Problem description: In the data, extract each line that holds the string "Progress".

Data to use:

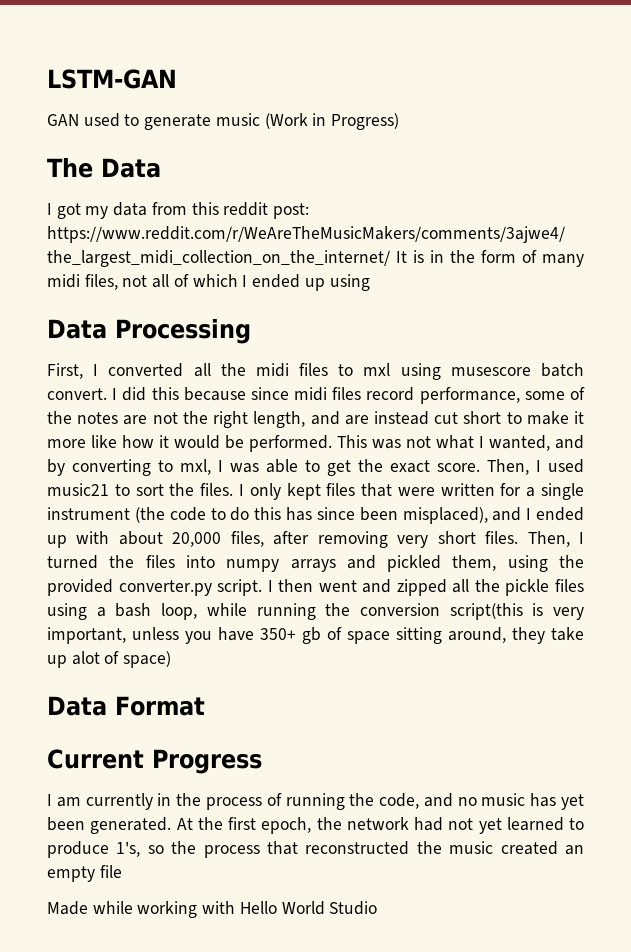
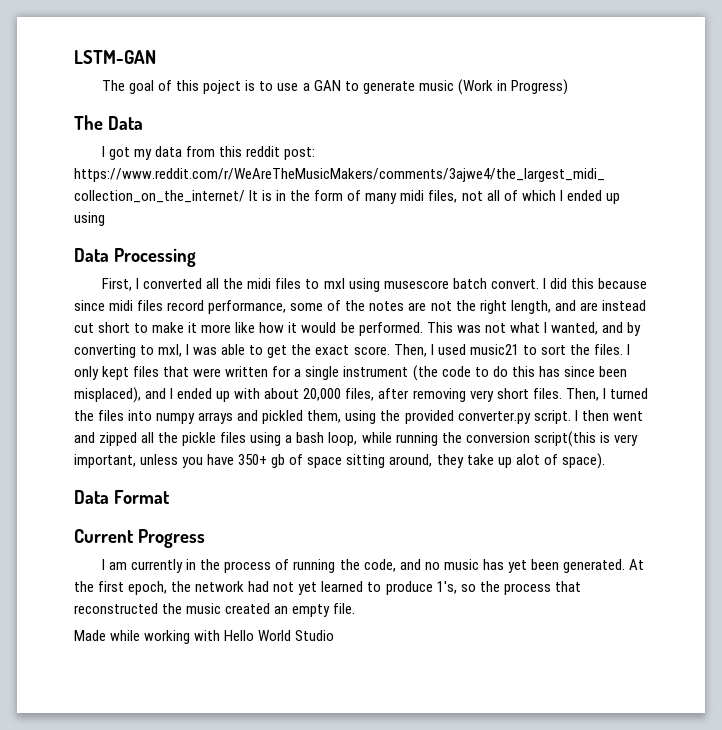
- GAN used to generate music (Work in Progress)
+ The goal of this poject is to use a GAN to generate music (Work in Progress)
- I then went and zipped all the pickle files using a bash loop, while running the conversion script(this is very important, unless you have 350+ gb of space sitting around, they take up alot of space)
+ I then went and zipped all the pickle files using a bash loop, while running the conversion script(this is very important, unless you have 350+ gb of space sitting around, they take up alot of space).
- At the first epoch, the network had not yet learned to produce 1's, so the process that reconstructed the music created an empty file
+ At the first epoch, the network had not yet learned to produce 1's, so the process that reconstructed the music created an empty file.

Answer:
- GAN used to generate music (Work in Progress)
+ The goal of this poject is to use a GAN to generate music (Work in Progress)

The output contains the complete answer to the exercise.